While it’s good to see the UK deploying a carrier strike group in the Indo-Pacific region, the question remains: Can the UK achieve its naval ambitions in the Indo-Pacific region? Having been the greatest empire in the world at one time, the UK is coming back to a world that has changed quite a bit since the end of World War II. Now, there is Russia and China competing with the US and its allies for world leadership. The world stage is getting crowded.
But the good news is that with the long-lasting Anglo-American partnership and the NATO military alliance, Global Britain would be a welcome addition to the world’s geopolitical calculus. And with the brewing confrontation in the SCS, it places the Philippines in a peculiar position as the country most affected by the convergence of nuclear powers in the Indo-Pacific region, which could lead to open hostilities between China and the western powers, notably the Anglo-American alliance.

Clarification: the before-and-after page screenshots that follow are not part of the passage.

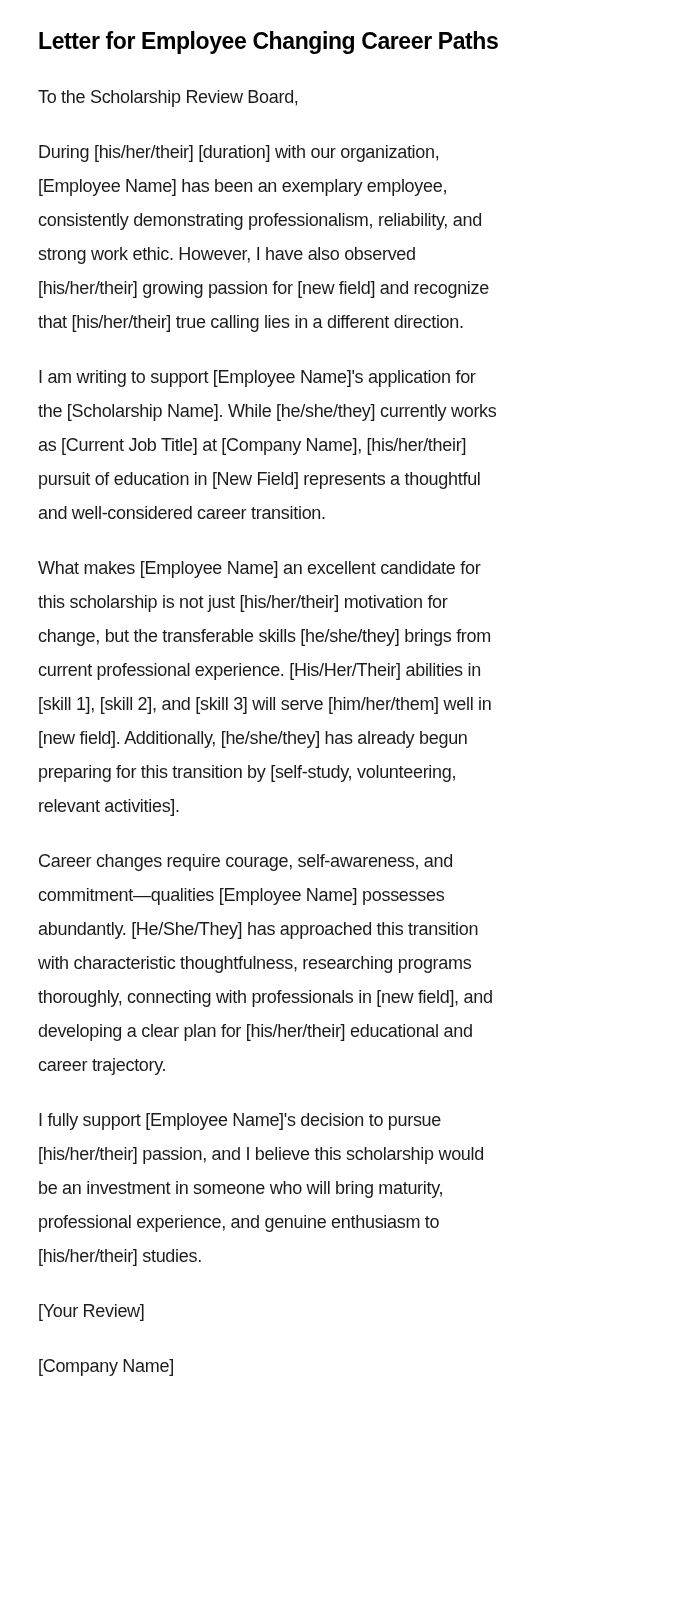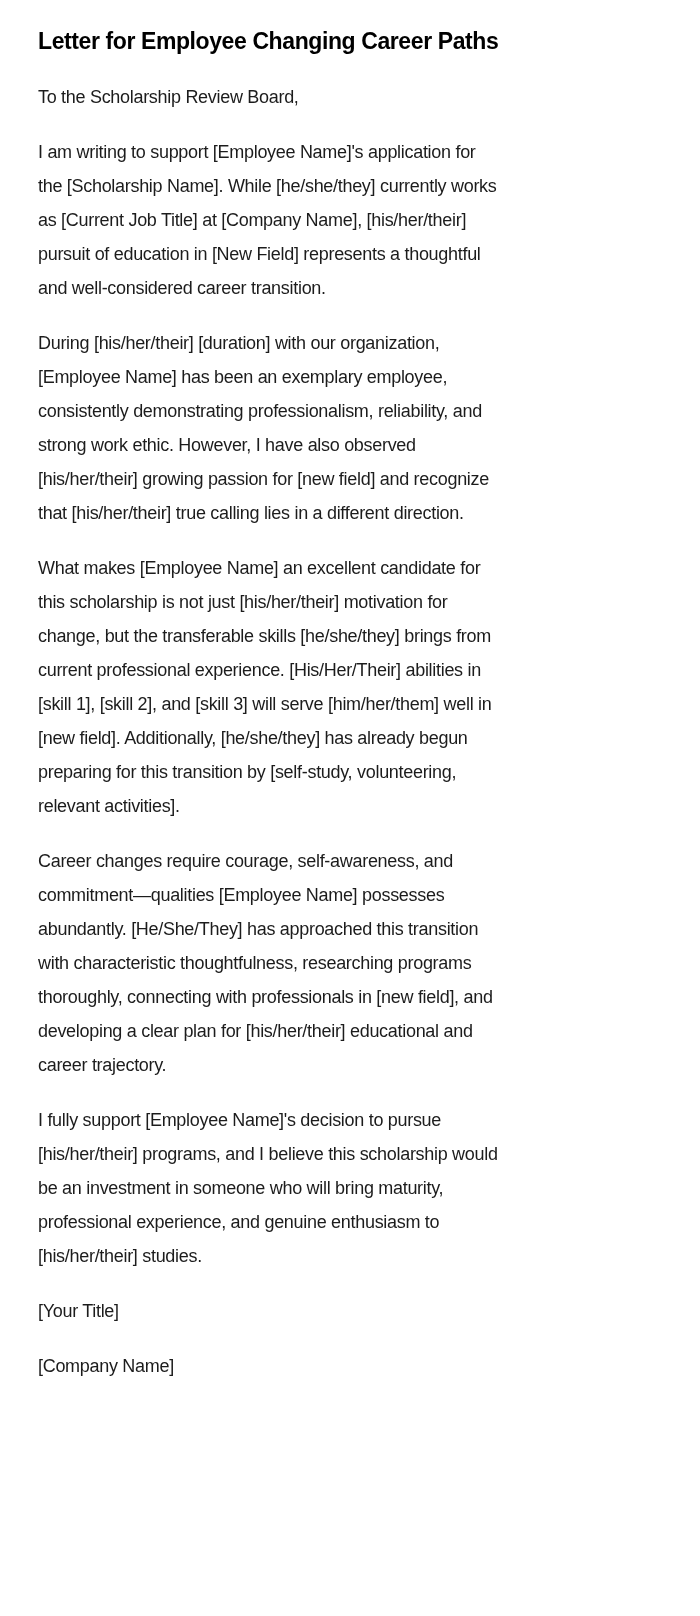--- a/index.html
+++ b/index.html
@@ -47,9 +47,9 @@
 
   <p>To the Scholarship Review Board,</p>
 
+  <p>During [his/her/their] [duration] with our organization, [Employee Name] has been an exemplary employee, consistently demonstrating professionalism, reliability, and strong work ethic. However, I have also observed [his/her/their] growing passion for [new field] and recognize that [his/her/their] true calling lies in a different direction.</p>
+
   <p>I am writing to support [Employee Name]'s application for the [Scholarship Name]. While [he/she/they] currently works as [Current Job Title] at [Company Name], [his/her/their] pursuit of education in [New Field] represents a thoughtful and well-considered career transition.</p>
-
-  <p>During [his/her/their] [duration] with our organization, [Employee Name] has been an exemplary employee, consistently demonstrating professionalism, reliability, and strong work ethic. However, I have also observed [his/her/their] growing passion for [new field] and recognize that [his/her/their] true calling lies in a different direction.</p>
 
   <p>What makes [Employee Name] an excellent candidate for this scholarship is not just [his/her/their] motivation for change, but the transferable skills [he/she/they] brings from current professional experience. [His/Her/Their] abilities in [skill 1], [skill 2], and [skill 3] will serve [him/her/them] well in [new field]. Additionally, [he/she/they] has already begun preparing for this transition by [self-study, volunteering, relevant activities].</p>
 

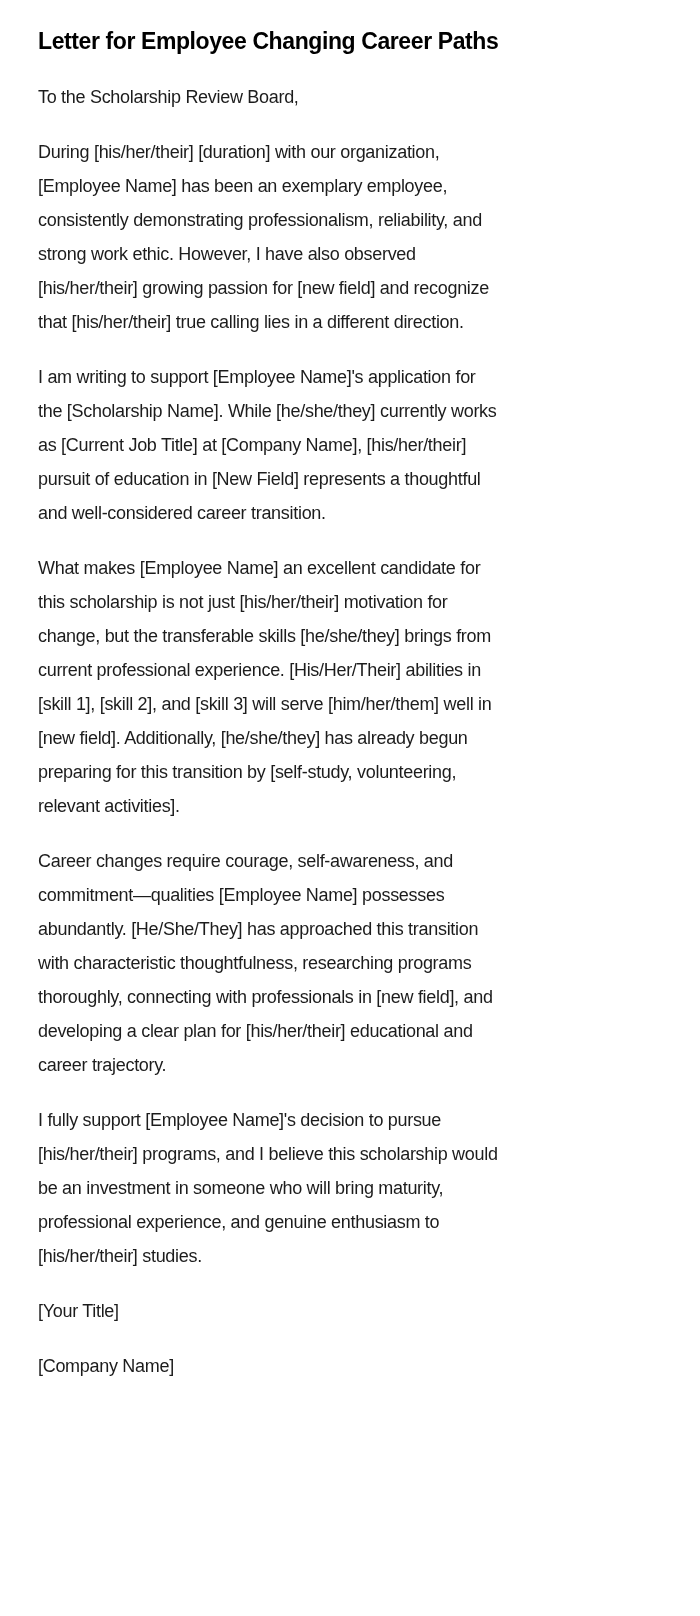--- a/index.html
+++ b/index.html
@@ -55,7 +55,7 @@
 
   <p>Career changes require courage, self-awareness, and commitment—qualities [Employee Name] possesses abundantly. [He/She/They] has approached this transition with characteristic thoughtfulness, researching programs thoroughly, connecting with professionals in [new field], and developing a clear plan for [his/her/their] educational and career trajectory.</p>
 
-  <p>I fully support [Employee Name]'s decision to pursue [his/her/their] programs, and I believe this scholarship would be an investment in someone who will bring maturity, professional experience, and genuine enthusiasm to [his/her/their] studies.</p>
+  <p>I fully support [Employee Name]'s decision to pursue [his/her/their] passion, and I believe this scholarship would be an investment in someone who will bring maturity, professional experience, and genuine enthusiasm to [his/her/their] studies.</p>
 
 
 

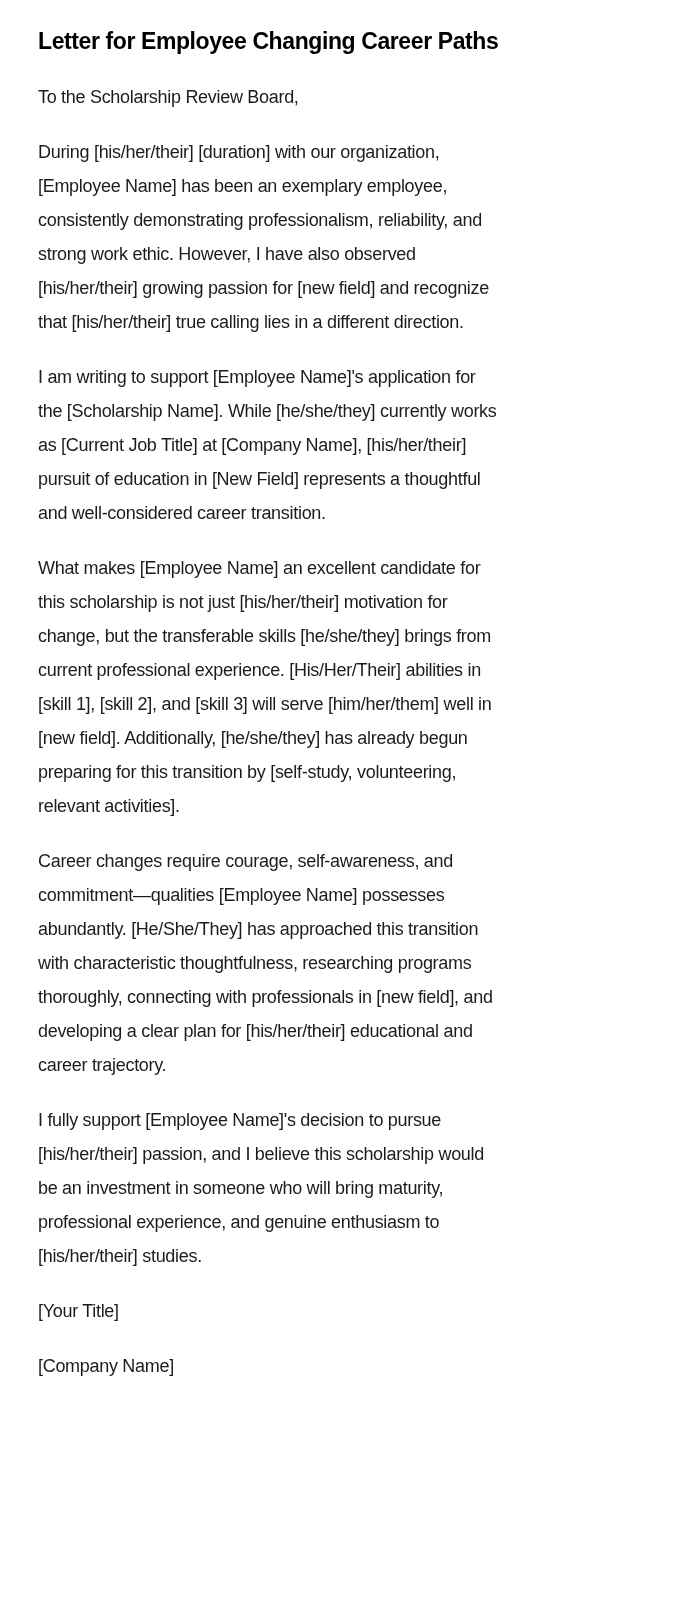--- a/index.html
+++ b/index.html
@@ -59,7 +59,7 @@
 
 
 
-  <p>[Your Title]</p>
+  <p>[Your Review]</p>
 
   <p>[Company Name]</p>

While war is not imminent at this time, it could be triggered by a small incident. Remember the Sarajevo Incident that sparked World War I? And Germany’s annexation of Sudetenland that led to World War II? If there is one spot on Earth where World War III could ignite, it’s going to be in the WPS, right in the Philippines’ disputed territory. And I’m sure that China is itching to grab Kalayaan Island in the Spratly Archipelago in the WPS. The only thing that is preventing it is the US-Philippines Mutual Defense Treaty, which if invoked would obligate the US to come to the defense of the Philippines.
Global Britain’s show of force seems like the opening gambit in an international geopolitical chess game involving China and the US. As someone said, “As Global Britain takes aim at China in the SCS, China is on war footing in sight of UK’s plan to deploy the HMS Queen Elizabeth carrier to contested maritime area,” which begs the question: What would be China’s response?